Shown here is the first page of a report on
Operation WASHING, for the Asopos viaduct
bombing, written by Captain Keith Scott
(‘Kilt’), detailing the plastic high explosive
(PHE) used, and the punning code names of the
men who did the work.
LHCMA Myers 1/2
Cyrenaica (Territory under British occupation,
1942-9). Handbook on Cyrenaica. [Cairo]:
Printing and Stationery Service, MEF, 1944-5
Foreign and Commonwealth Office Historical
Collection DT238.C8 CYR
The area of Cyrenaica forms the eastern coastal
region of Libya.

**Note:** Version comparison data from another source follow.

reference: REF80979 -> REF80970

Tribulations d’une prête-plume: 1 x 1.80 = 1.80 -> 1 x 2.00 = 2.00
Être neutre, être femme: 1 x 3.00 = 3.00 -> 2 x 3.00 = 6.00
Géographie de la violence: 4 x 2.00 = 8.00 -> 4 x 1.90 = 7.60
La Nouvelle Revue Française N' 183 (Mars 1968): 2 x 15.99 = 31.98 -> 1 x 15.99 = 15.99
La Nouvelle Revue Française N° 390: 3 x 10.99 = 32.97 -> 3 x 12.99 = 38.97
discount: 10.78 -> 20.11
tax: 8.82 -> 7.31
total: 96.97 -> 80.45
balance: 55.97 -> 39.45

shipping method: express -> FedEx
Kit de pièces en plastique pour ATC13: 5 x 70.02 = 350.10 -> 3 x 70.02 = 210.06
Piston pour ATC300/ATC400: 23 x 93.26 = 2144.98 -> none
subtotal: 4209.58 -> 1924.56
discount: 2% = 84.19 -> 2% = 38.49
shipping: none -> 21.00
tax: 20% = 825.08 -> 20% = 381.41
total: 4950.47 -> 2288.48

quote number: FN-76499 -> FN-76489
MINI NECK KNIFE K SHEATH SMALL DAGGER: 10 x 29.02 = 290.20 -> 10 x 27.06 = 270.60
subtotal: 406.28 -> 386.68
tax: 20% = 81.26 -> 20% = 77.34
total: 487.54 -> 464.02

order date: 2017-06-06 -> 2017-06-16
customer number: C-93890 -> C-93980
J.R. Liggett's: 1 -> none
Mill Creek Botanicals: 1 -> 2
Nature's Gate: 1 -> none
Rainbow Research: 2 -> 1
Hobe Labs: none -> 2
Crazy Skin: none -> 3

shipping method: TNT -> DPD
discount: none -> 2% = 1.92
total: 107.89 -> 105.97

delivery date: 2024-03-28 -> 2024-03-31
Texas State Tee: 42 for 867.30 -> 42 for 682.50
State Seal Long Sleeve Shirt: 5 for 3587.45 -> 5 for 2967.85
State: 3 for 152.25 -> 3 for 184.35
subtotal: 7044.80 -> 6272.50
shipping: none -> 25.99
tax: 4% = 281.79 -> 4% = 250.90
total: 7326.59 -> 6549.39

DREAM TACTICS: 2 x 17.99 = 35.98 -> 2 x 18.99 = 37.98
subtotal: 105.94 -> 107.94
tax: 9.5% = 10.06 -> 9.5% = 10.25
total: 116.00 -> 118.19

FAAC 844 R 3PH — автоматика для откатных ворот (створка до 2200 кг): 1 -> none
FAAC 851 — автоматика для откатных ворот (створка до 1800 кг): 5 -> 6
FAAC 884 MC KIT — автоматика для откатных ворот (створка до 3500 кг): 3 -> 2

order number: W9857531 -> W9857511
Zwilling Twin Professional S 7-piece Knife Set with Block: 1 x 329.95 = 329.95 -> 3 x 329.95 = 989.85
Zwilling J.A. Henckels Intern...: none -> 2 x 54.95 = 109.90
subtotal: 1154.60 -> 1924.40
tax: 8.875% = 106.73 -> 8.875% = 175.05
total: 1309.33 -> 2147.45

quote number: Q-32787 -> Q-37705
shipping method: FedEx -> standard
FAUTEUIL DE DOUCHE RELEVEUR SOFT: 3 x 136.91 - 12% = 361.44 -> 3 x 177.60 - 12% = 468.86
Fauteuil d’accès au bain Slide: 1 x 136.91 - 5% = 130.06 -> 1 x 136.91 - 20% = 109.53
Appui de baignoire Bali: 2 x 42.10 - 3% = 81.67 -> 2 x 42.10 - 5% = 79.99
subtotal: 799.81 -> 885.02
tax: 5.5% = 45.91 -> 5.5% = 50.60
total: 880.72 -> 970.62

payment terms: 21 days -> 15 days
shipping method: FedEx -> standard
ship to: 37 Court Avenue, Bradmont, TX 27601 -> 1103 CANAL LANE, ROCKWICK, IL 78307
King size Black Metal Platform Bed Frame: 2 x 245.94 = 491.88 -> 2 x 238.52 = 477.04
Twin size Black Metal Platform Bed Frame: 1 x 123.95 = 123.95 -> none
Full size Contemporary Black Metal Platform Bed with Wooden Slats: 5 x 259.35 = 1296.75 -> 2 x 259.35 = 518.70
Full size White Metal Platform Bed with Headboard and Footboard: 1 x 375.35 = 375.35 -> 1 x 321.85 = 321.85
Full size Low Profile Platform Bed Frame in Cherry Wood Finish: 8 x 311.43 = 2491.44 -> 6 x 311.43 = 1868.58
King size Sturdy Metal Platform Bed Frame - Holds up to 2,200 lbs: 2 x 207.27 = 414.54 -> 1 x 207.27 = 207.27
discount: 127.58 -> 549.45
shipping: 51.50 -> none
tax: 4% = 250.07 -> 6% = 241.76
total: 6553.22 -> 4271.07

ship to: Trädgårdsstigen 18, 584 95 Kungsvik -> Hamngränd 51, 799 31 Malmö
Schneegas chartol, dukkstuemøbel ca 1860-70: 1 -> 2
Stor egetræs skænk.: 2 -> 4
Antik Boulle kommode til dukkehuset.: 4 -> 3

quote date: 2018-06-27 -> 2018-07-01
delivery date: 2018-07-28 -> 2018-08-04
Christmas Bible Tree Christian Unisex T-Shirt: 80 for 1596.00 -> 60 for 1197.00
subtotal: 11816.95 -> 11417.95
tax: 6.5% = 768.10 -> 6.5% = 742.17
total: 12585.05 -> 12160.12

Following its capture by British
and Allied Forces in the North African
Campaign (1940-3) it was administered by the
British until 1951.
The book acts as a handbook for the occupying
British forces and an editor’s note at the
beginning reads:
This handbook which for convenience is being
brought out in parts, has been prepared on the
instructions and under the guidance of Brigadier
DC Cumming, OBE, deputy chief civil affairs
officer, British Military Administration,
Cyrenaica.
The book – which came to the Foreign Office
Library via the War Office – contains
information on anything the British
administration might need in dealing with the
territory and its people. There is information on
the geology and physical features of the land;
various tribes and their divisions and the Italian
colonial period.
It also includes extensive bibliographies of
related literature and fold-out maps.
The opening here shows an overview of the
region.
The Suez conflict of 1956
General Sir Hugh Stockwell was commander of
Ground Forces in the Suez Crisis of 1956. The
joint Anglo-French-Israeli invasion, which
aimed to regain control of the Suez Canal from
Egypt and depose President Abdel Nasser,
ended in humiliation for Britain, with the
United States leading worldwide
condemnation.
The collection includes reports, messages, maps
and photographs relating to Operation
MUSKETEER, for the seizing of the Suez
Canal by a combined Anglo-French force under
Stockwell’s command.
Stockwell’s own report, written in February
1957, is shown here.
LHCMA Stockwell 8/2/2
This photograph from November 1956 shows
Stockwell (in glasses) and an angry Egyptian
crowd in Port Said, which had been the main
target of the Anglo-French invasion force.
Stockwell himself captioned this ‘Rioting in
Port Said brought under control’. His placatory
stance contrasts with the tension apparent in the
trigger finger of the soldier on the left.